Desde hace años Luciano Matus dialoga con la arquitectura, con la ciudad, con la historia con trazos que recuerdan el espacio que fue, el espacio que pudo ser. Con hilos de alambre, con cintas de espejo interviene emblemas arquitectónicos para transfigurarlos. Vivos monumentos del vacío frente al pesado volumen de lo consagrado. Hilos de luz que penden de la piedra para dibujarse en el aire. Geometrías suspendidas en el tiempo, volúmenes flotantes, planetas en reposo, destellos atajados para siempre.

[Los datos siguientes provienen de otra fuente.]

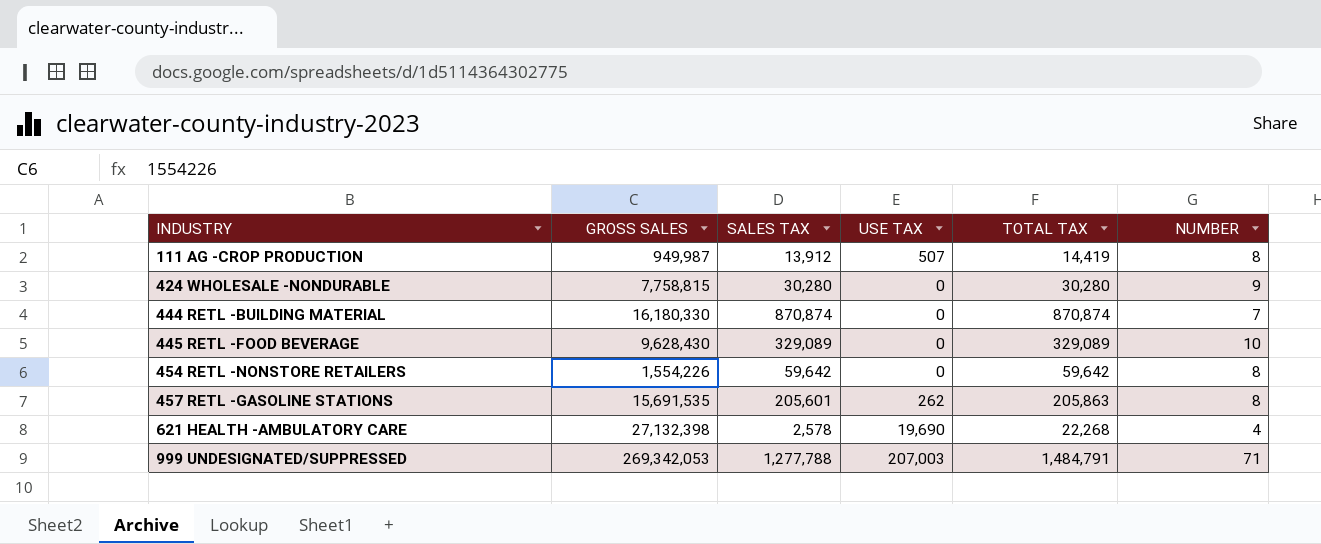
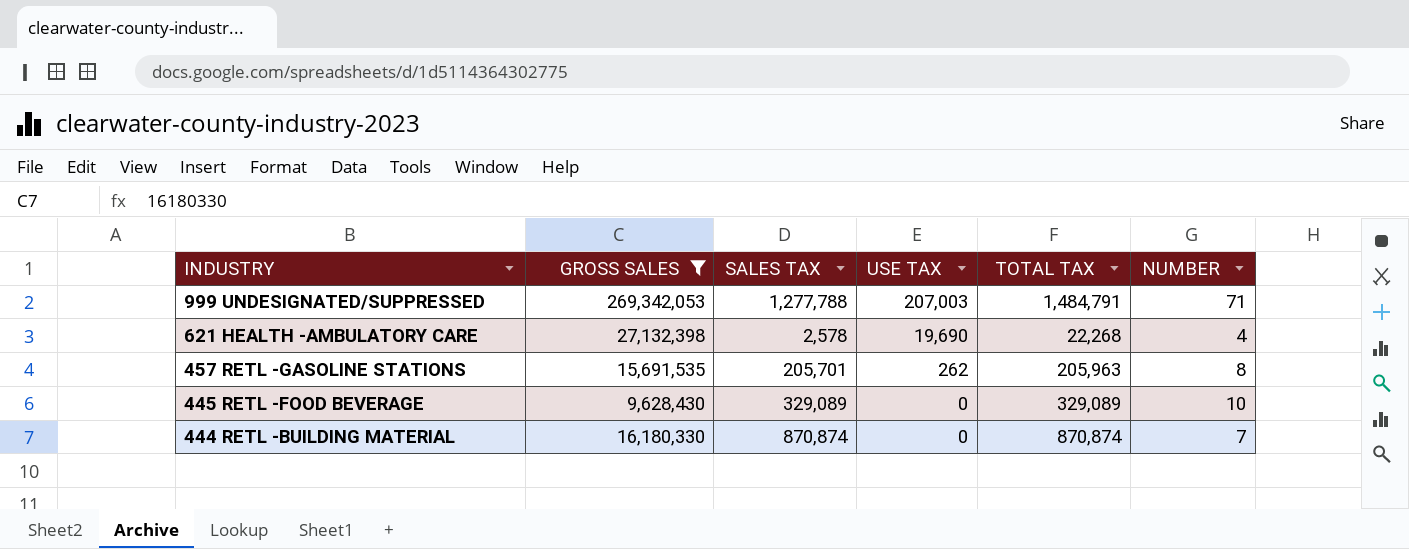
filter: none -> GROSS SALES >= 9,628,430
row order: INDUSTRY ascending -> INDUSTRY descending
457 RETL -GASOLINE STATIONS | SALES TAX: 205,601 -> 205,701
457 RETL -GASOLINE STATIONS | TOTAL TAX: 205,863 -> 205,963

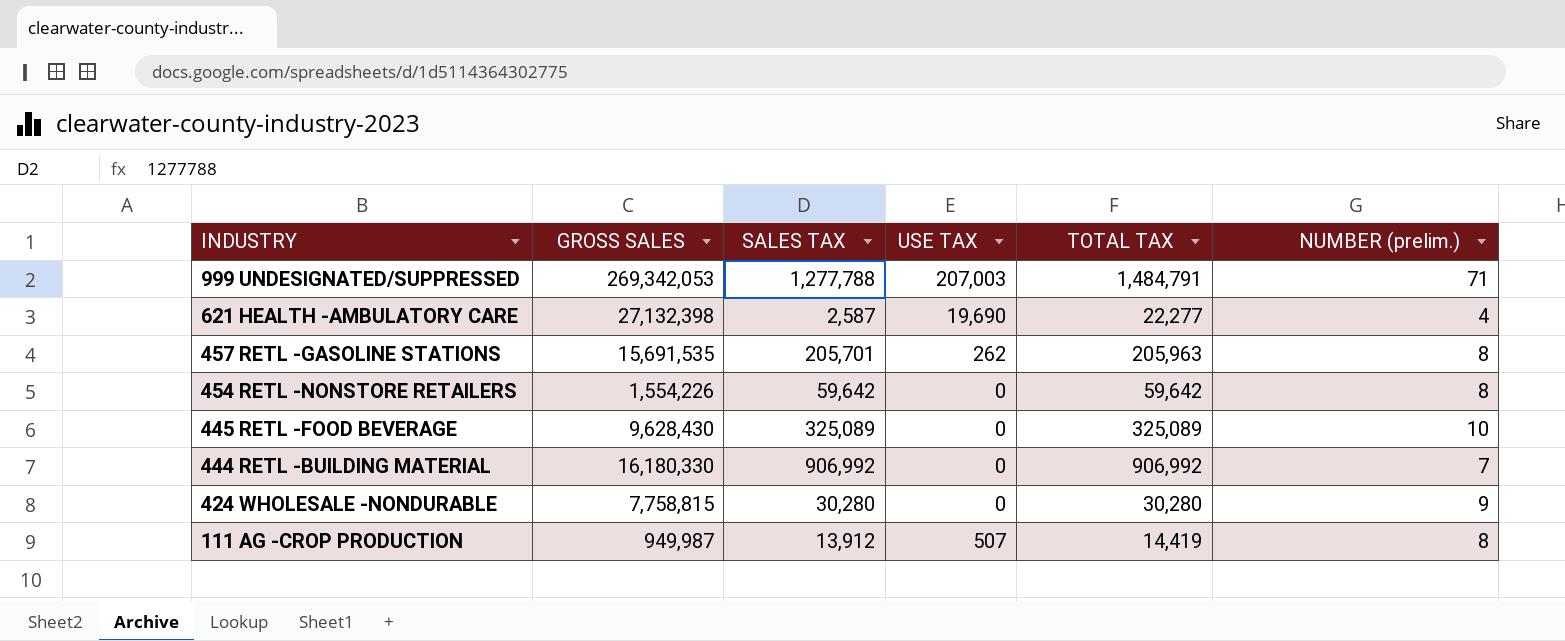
filter: GROSS SALES >= 9,628,430 -> none
column name: NUMBER -> NUMBER (prelim.)
621 HEALTH -AMBULATORY CARE | SALES TAX: 2,578 -> 2,587
621 HEALTH -AMBULATORY CARE | TOTAL TAX: 22,268 -> 22,277
445 RETL -FOOD BEVERAGE | SALES TAX: 329,089 -> 325,089
445 RETL -FOOD BEVERAGE | TOTAL TAX: 329,089 -> 325,089
444 RETL -BUILDING MATERIAL | SALES TAX: 870,874 -> 906,992
444 RETL -BUILDING MATERIAL | TOTAL TAX: 870,874 -> 906,992

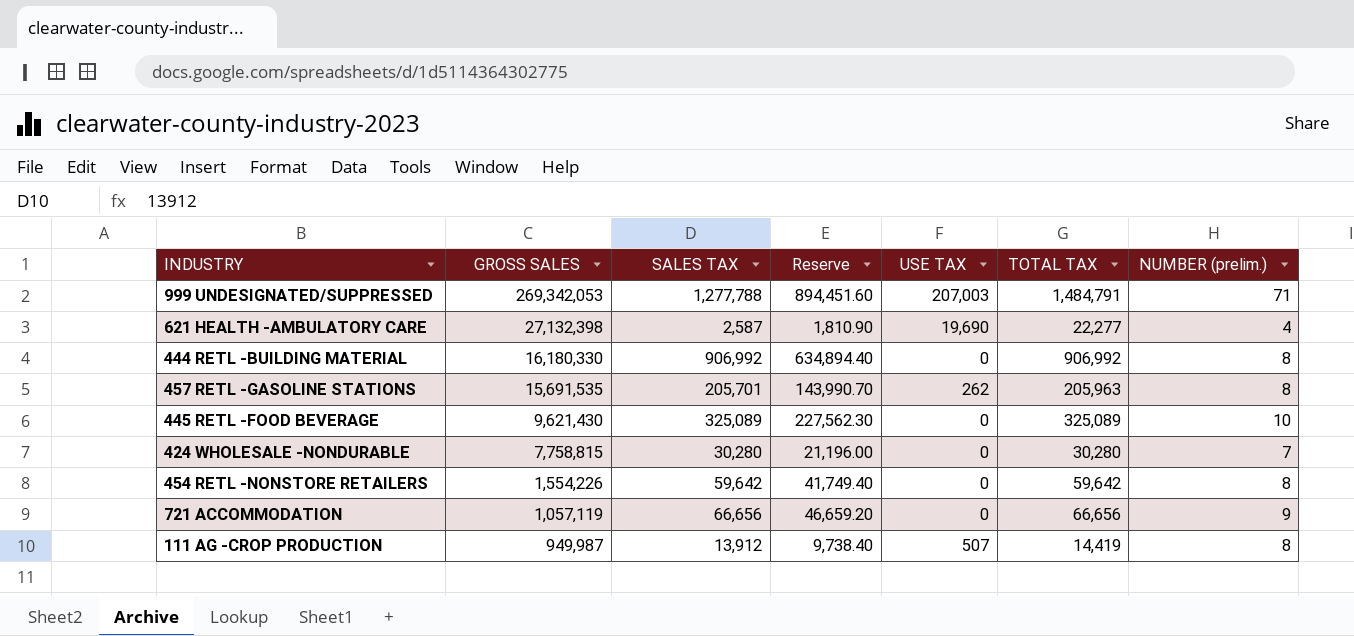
row order: INDUSTRY descending -> GROSS SALES descending
column Reserve | formula: none -> [SALES TAX] * 0.7
444 RETL -BUILDING MATERIAL | NUMBER (prelim.): 7 -> 8
445 RETL -FOOD BEVERAGE | GROSS SALES: 9,628,430 -> 9,621,430
424 WHOLESALE -NONDURABLE | NUMBER (prelim.): 9 -> 7
row 721 ACCOMMODATION: none -> 1,057,119 | 66,656 | 46,659.20 | 0 | 66,656 | 9

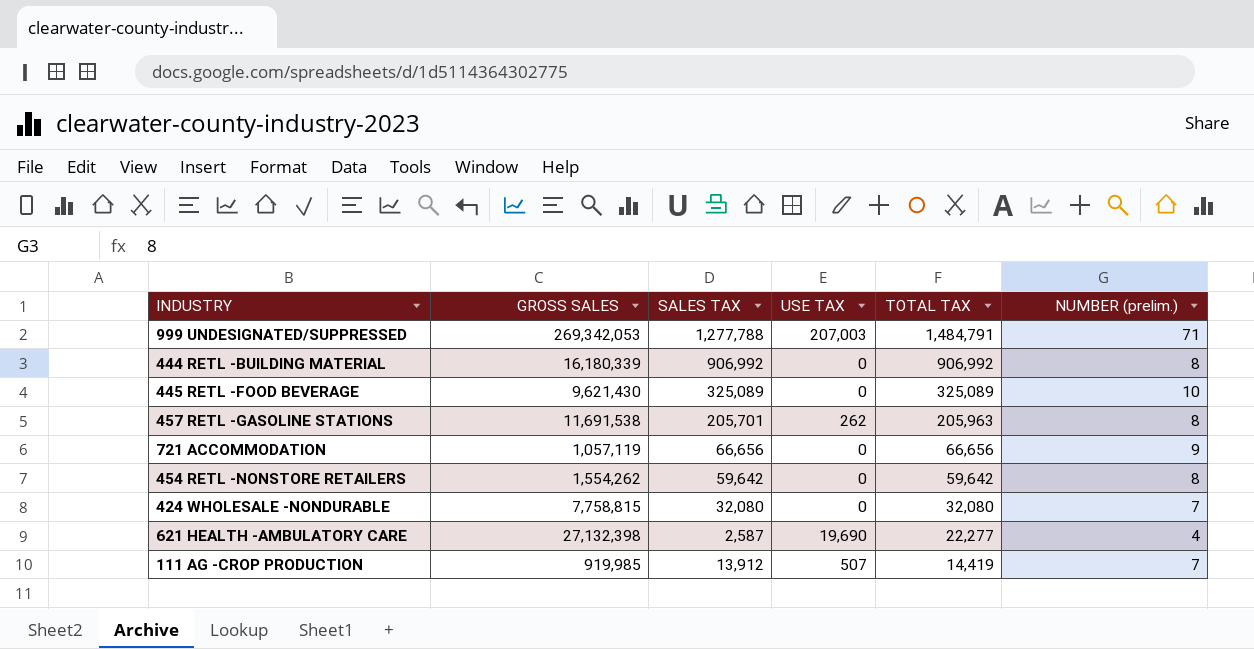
row order: GROSS SALES descending -> TOTAL TAX descending
column Reserve | formula: [SALES TAX] * 0.7 -> none
444 RETL -BUILDING MATERIAL | GROSS SALES: 16,180,330 -> 16,180,339
457 RETL -GASOLINE STATIONS | GROSS SALES: 15,691,535 -> 11,691,538
454 RETL -NONSTORE RETAILERS | GROSS SALES: 1,554,226 -> 1,554,262
424 WHOLESALE -NONDURABLE | SALES TAX: 30,280 -> 32,080
424 WHOLESALE -NONDURABLE | TOTAL TAX: 30,280 -> 32,080
111 AG -CROP PRODUCTION | GROSS SALES: 949,987 -> 919,985
111 AG -CROP PRODUCTION | NUMBER (prelim.): 8 -> 7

La arquitectura fugaz de Luciano Matus ha sido la evocación de otra quietud. Como el edificio al que interpela, la edificación implícita de cables y filamentos parece escapar del tiempo. Líneas congeladas, mundos detenidos. Provisional pero invariable, la arquitectura de Matus aspiraba a separarse del imperio de las mudanzas. Pero ahora, en su asombrosa intervención en el Museo Nacional de Arte se ha confabulado con el tiempo para volverse, más que edificación de aire, una “música callada.” A esa música cantó San Juan de la Cruz hablando de “las ínsulas extrañas, los ríos sonorosos y el silbo de los aires amorosos.” “La música callada, la soledad sonora” que el catalán Mompou tradujo al piano.
Re-conocer el espacio se vuelve, en la nueva inserción de Matus, una implantación de tiempo. Durante diez años, Luciano Matus ha puesto al hilo a dialogar con las piedras. Ha provocado la reaparición de lo arrasado; ha sugerido la persistencia de lo negado, ha dado cuerpo a lo posible; ha tejido la ciudad enterrada. En todas sus intervenciones –en San Carlos, en San Agustín y en Tlatelolco, en Chapultepec y en el Museo de Antropología—Luciano Matus ha bordado el universo de la memoria y la imaginación. El pasado como fantasía; la imaginación como historia paralela. La novedad de su incursión reciente es el baño del tiempo. Al ver la red de cintas que se entrecruzan y acompañan en el cielo del Centro Histórico se escucha el goteo de los instantes.
El experimento del MUNAL es, efectivamente, la culminación de un larga exploración intelectual, estética, histórica y aún política. En cada hilo, una meditación sobre los usos y el lenguaje del espacio. Ahora esa abstracción adquiere una fluidez sabia y abierta. Escucha el compás del mundo y lo percute en resplandores. Las bandas diminutas que absorben la luz no son la partitura que otro interpreta: son la música que baña la piedra. No son código, son melodía. El lápiz de plata con el que Matus dibuja el espacio ha dejado de ser la simple línea que traza los contornos de lo posible: es un espejo que absorbe el transcurso melódico del mundo, los muchos arroyos que registran en destellos una música compuesta por la luz. Las cintas de níquel no son puntos que se suceden ordenadamente. En su andar se escucha una callada polifonía cósmica. Constelaciones que son hijas del sol y de las nubes.